Kamis, 22 Maret 2012

Mahasiswa Harus Tradisikan Menulis


Dimuat di Republika Jogja, Kamis, 22 Maret 2012


Republika edisi Senin, 27 Februari 2012 mengangkat headline “Hentikan Copy-Paste”. Koran komunitas muslim ini mengutip data Kemendikbud tentang rendahnya produktivitas karya ilmiah dalam jurnal dibanding negara tetangga, Thailand 59.332, Malaysia 55.221, dan Indonesia 13.047. Sedangkan perbandingan jumlah penduduk dengan jurnal publikasi (1996-2010) menunjukkan Thailand peringkat 42, Malaysia 43, dan Indonesia 64. Atau sebanyak 239 juta jiwa hanya memiliki 54 karya ilmiah per populasi satu juta penduduk.

Data inilah yang menjadi premis kebijakan Kemendikbud untuk memberlakukan publikasi karya ilmiah sebagai syarat kelulusan strata 1, S2, dan S3. Tak heran jika kebijakan ini dianggap reaksioner dan tak memiliki perencanaan yang matang. Ihwal ini terlibat minimnya jumlah jurnal di Indonesia sebagai daya dukung sebagaimana dilansir kompas.com. Lembaga Ilmu Pengetahuan Indonesia (LIPI) mencatat, hingga saat ini jumlah jurnal ilmiah dalam bentuk cetak hanya sekitar 7.000. Dari jumlah tersebut, hanya 4.000 jurnal yang masih terbit secara rutin, dan sedikitnya hanya 300 jurnal ilmiah nasional yang telah mendapatkan akreditasi.

Seyogianya bukan lantaran anak bangsa kalah dengan negeri jiran dalam menerbitkan karya ilmiah kemudian dibuatlah peraturan ini. Tetapi harusnya ikhtiar pemerintah untuk melestarikan tradisi intelektual (membaca, menulis, riset, dan diskusi) yang kini tak begitu menjamur di kalangan mahasiswa.

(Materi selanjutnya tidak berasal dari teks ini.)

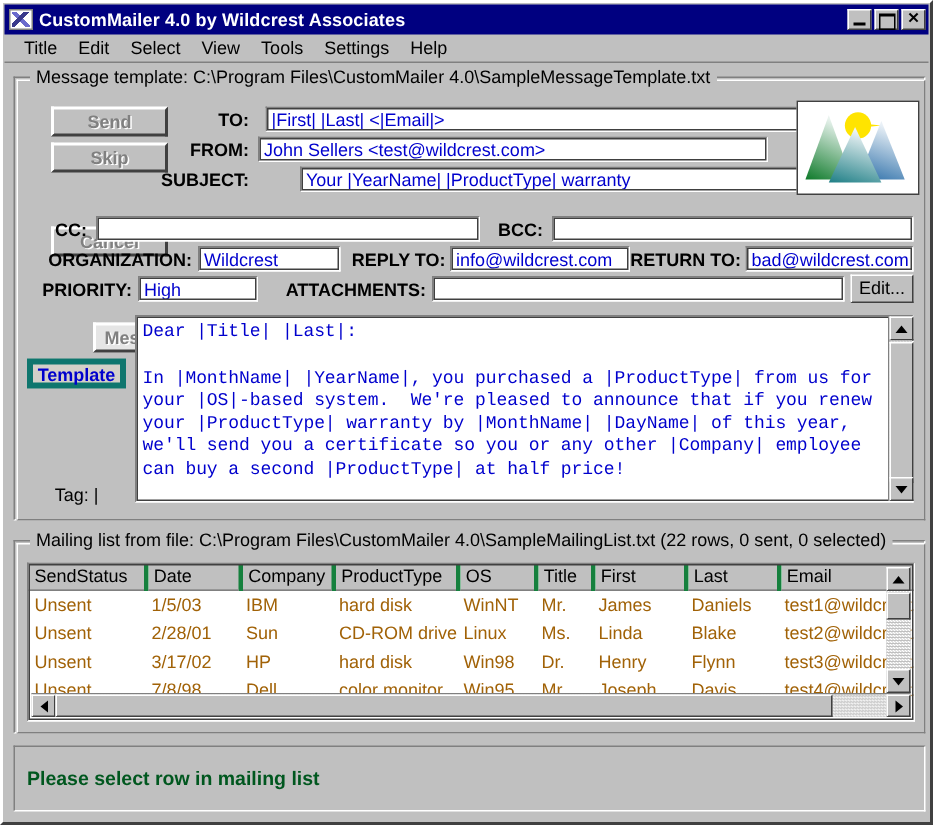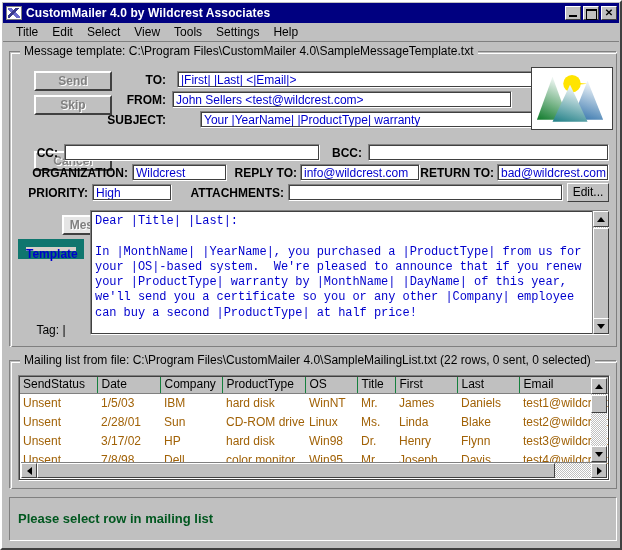--- a/index.html
+++ b/index.html
@@ -241,7 +241,7 @@
   #btn-template {
     left: 8px; top: 187px;
     background: #d4d0c8;
-    border: 8px solid #0f766e;
+    border: 4px solid #0f766e;
     color: #0000cd;
     line-height: 14px;
   }

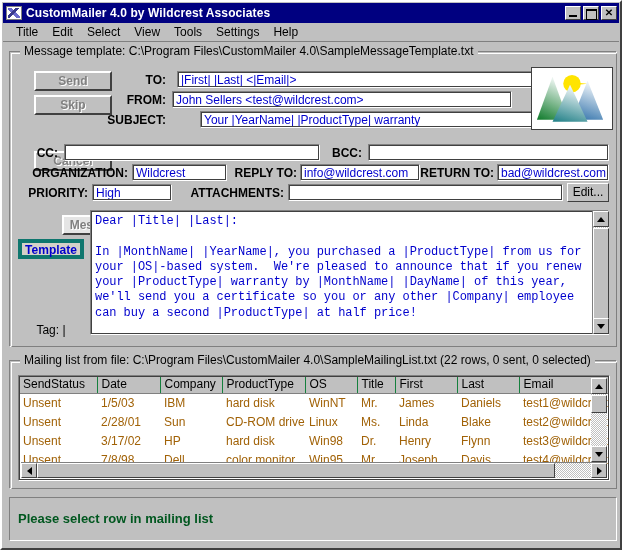--- a/index.html
+++ b/index.html
@@ -342,7 +342,7 @@
     font-size: 12px;
     height: 17px;
     padding: 0 0 0 4px;
-    border-right: 1px solid #15803d;
+    border-right: 3px solid #15803d;
     border-bottom: 1px solid #808080;
     color: #000;
     white-space: nowrap;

Bisa jadi sedikitnya eksistensi jurnal di tanah air, lantaran tak banyaknya pasokan tulisan dari calon sarjana ibu pertiwi. Sehingga pihak redaksi tak punya banyak opsi untuk memuat gagasan seseorang. Kondisi ini membuat redaksi penerbit jurnal terpaksa menagih dan meresume skripsi, tesis, atau disertasi bernilai A demi keberlanjutan terbitnya jurnal agar nilai akreditasinya tak turun.

Di sudut lain, bagi mahasiswa pragmatis merespon kebijakan ini dapat memesan pihak ketiga untuk membuatkan tugas akhir atau menyuap pihak redaksi jurnal untuk mengorbitkan karyanya seadanya. Suap, traksaksi dagang skripsi, plagiat, dan mafia gelar mungkin adalah ekses dari kebijakan ini. Namun, penyimpangan ini tak akan terjadi jika setiap mahasiswa mentradisikan menulis sejak dini di kampus.

Langkah ini dapat dimulai dengan membiasakan menulis artikel di media massa. Materi yang dituangkan pun tak perlu berat-berat, cukup apa yang diperoleh di jurusan masing-masing dikontekstualisasikan dengan isu lokal atau nasional yang relevan dengan jurusan. Selain itu, bahan materi dan referensinya dapat diperoleh melalui surat kabar, hasil riset institusi atau tokoh dan hasil diskusi yang disarikan. Menulis selain melatih mahasiswa berfikir sistematis, juga dapat menjadi medium untuk memberikan pencerahan dan manfaat bagi khalayak ramai.

Jika tak kunjung dimuat oleh surat kabar, media blog, dan situs jejaring sosial dapat digunakan sebagai ruang aktualisasi mahasiswa. Pada intinya menulis menjadi target keseharian untuk mengekspresikan gagasan melalui tinta dan pena. Aktivitas ini juga menjadi tanggung jawab moral seorang mahasiswa yang memperoleh julukan agen perubahan untuk mewasiatkan gugus gagasannya kepada generasi berikutnya. Sebab sepudar-pudar tulisan yang bermanfaat, itu lebih baik daripada fikiran yang tak pernah dilestarikan. Karena secara psikologis dan tinjauan ilmu kesehatan, menulis tidak membuat orang cepat pikun karena otak dan hatinya dinamis bekerja. Keduanya bekerja lantaran rasa sensitifnya pada realitas sosial yang diinderanya.

Akhirnya, mahasiswa bukanlah intelektual pohon pisang yang hanya ditakdirkan berbuah lalu mati. Sebuah analogi dari hanya menulis skripsi lalu tiada lagi. Tetapi menjadikan menulis sebagai bagian investasi amal di dunia dan di akhirat nanti.